== Segment start ==

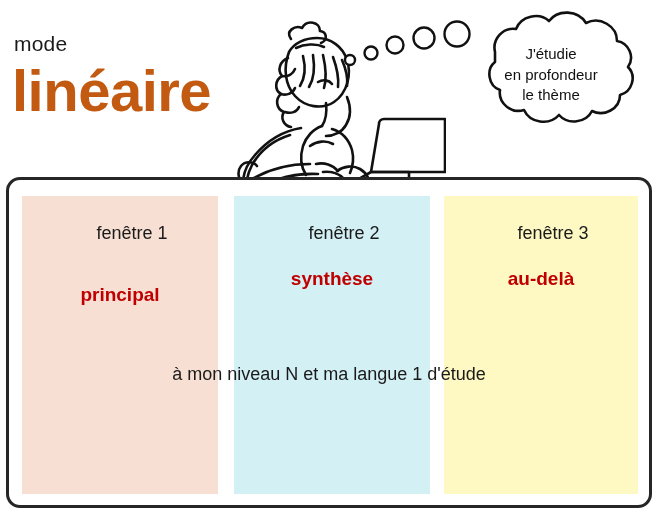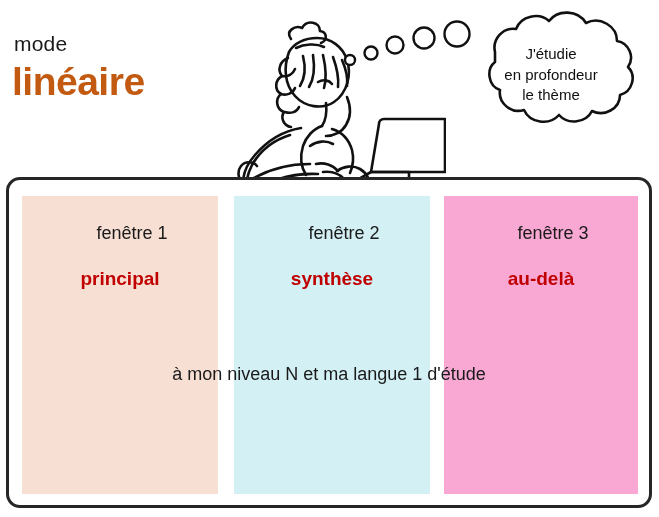"linéaire" #mode-name { font-size: 39px -> 58px }
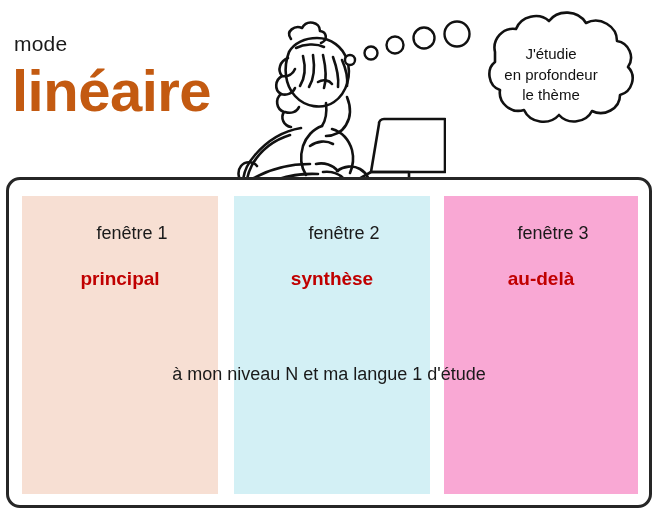"fenêtre 3" div.window-col { background: #f9a8d4 -> #fef9c3 }
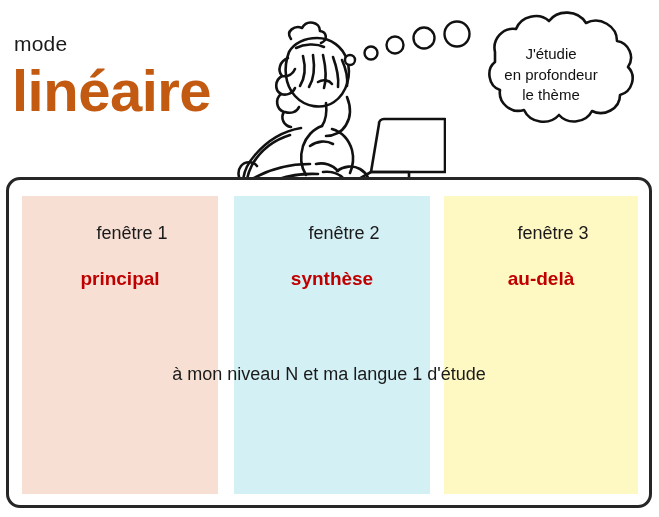"principal" div.col-value { margin-top: none -> 16px }
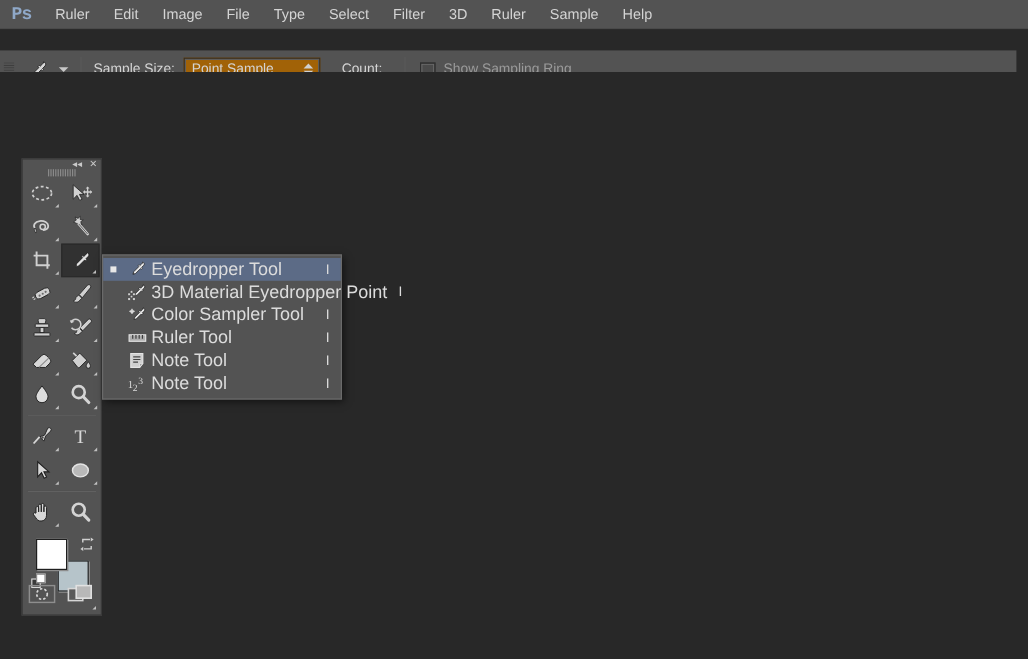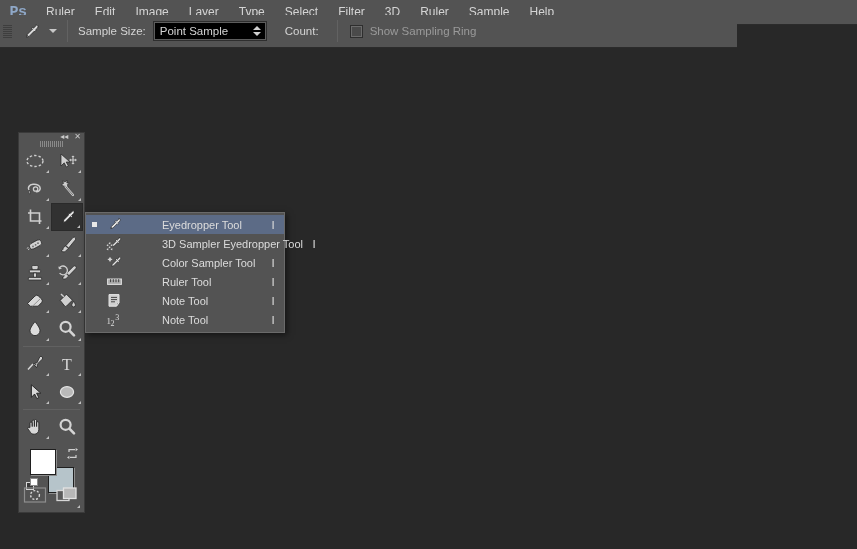"Layer" div.menu-item { text: Layer -> File }
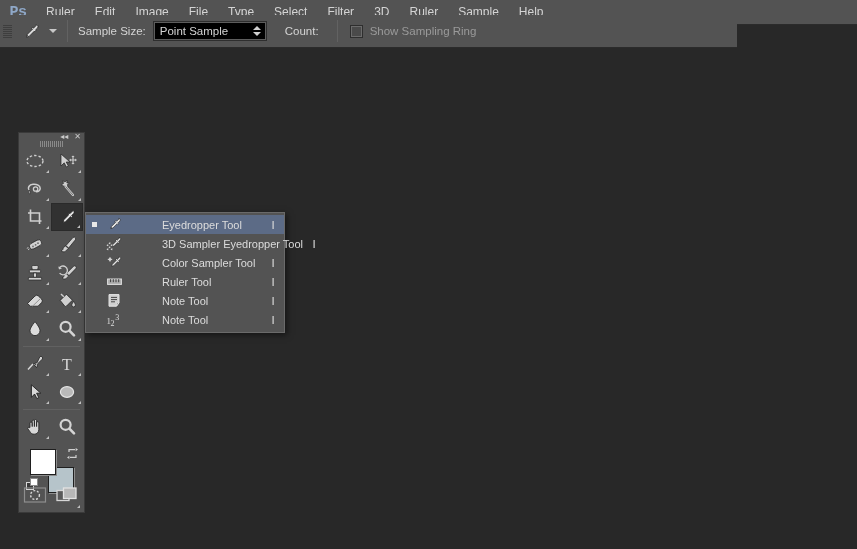"Sample Size:" #optionsbar { top: 15px -> 42px; width: 737px -> 847px }
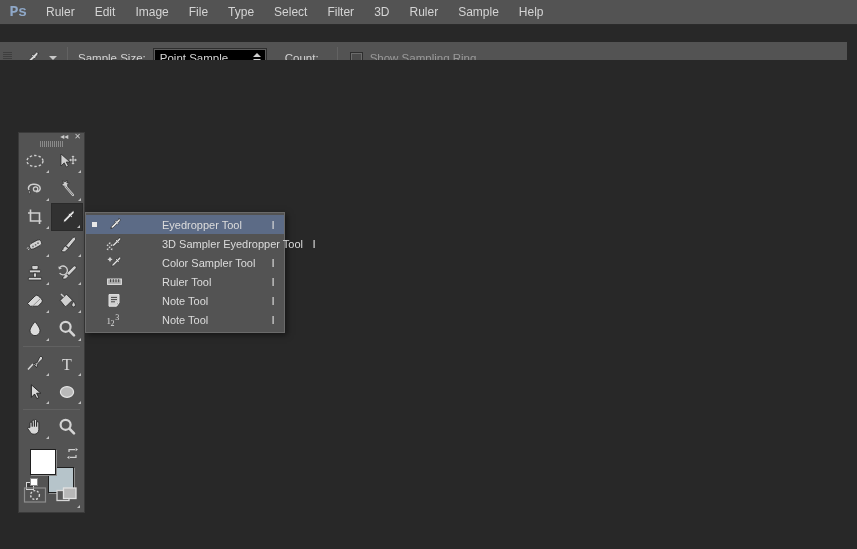"Point Sample" .select { background: #000000 -> #a16207 }
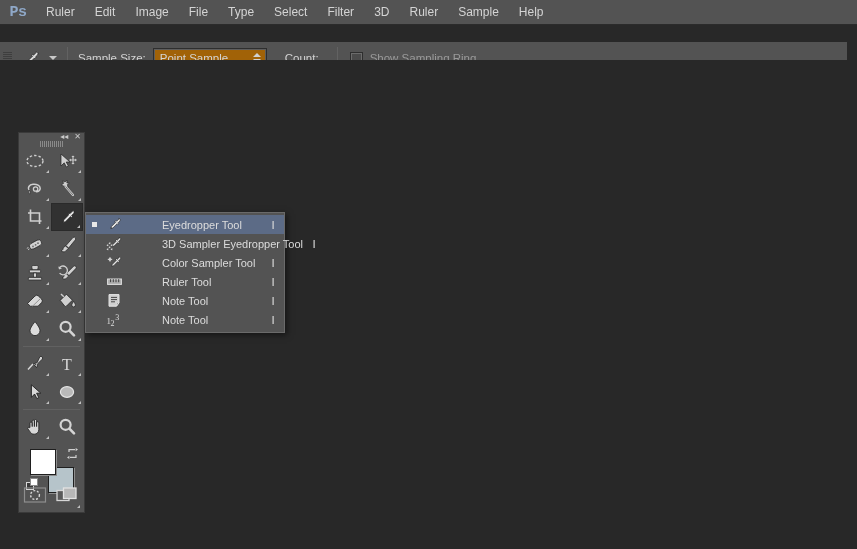"Eyedropper Tool" .fly-label { font-size: 11px -> 15px; margin-left: 36px -> none }
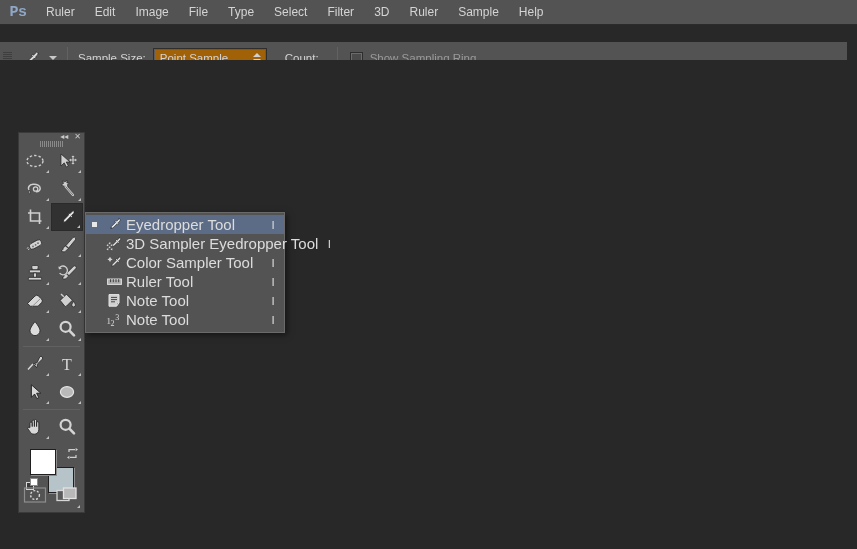"3D Sampler Eyedropper Tool" span.fly-label { text: Sampler Eyedropper Tool -> Material Eyedropper Point }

== Segment end ==

#### [About this task]
Beginning with the line that contains "background: #000000 ->", repeat every remaining line of the data exactly, the last line included, and omit pictures.

#### [Your solution]
"Point Sample" .select { background: #000000 -> #a16207 }
"Eyedropper Tool" .fly-label { font-size: 11px -> 15px; margin-left: 36px -> none }
"3D Sampler Eyedropper Tool" span.fly-label { text: Sampler Eyedropper Tool -> Material Eyedropper Point }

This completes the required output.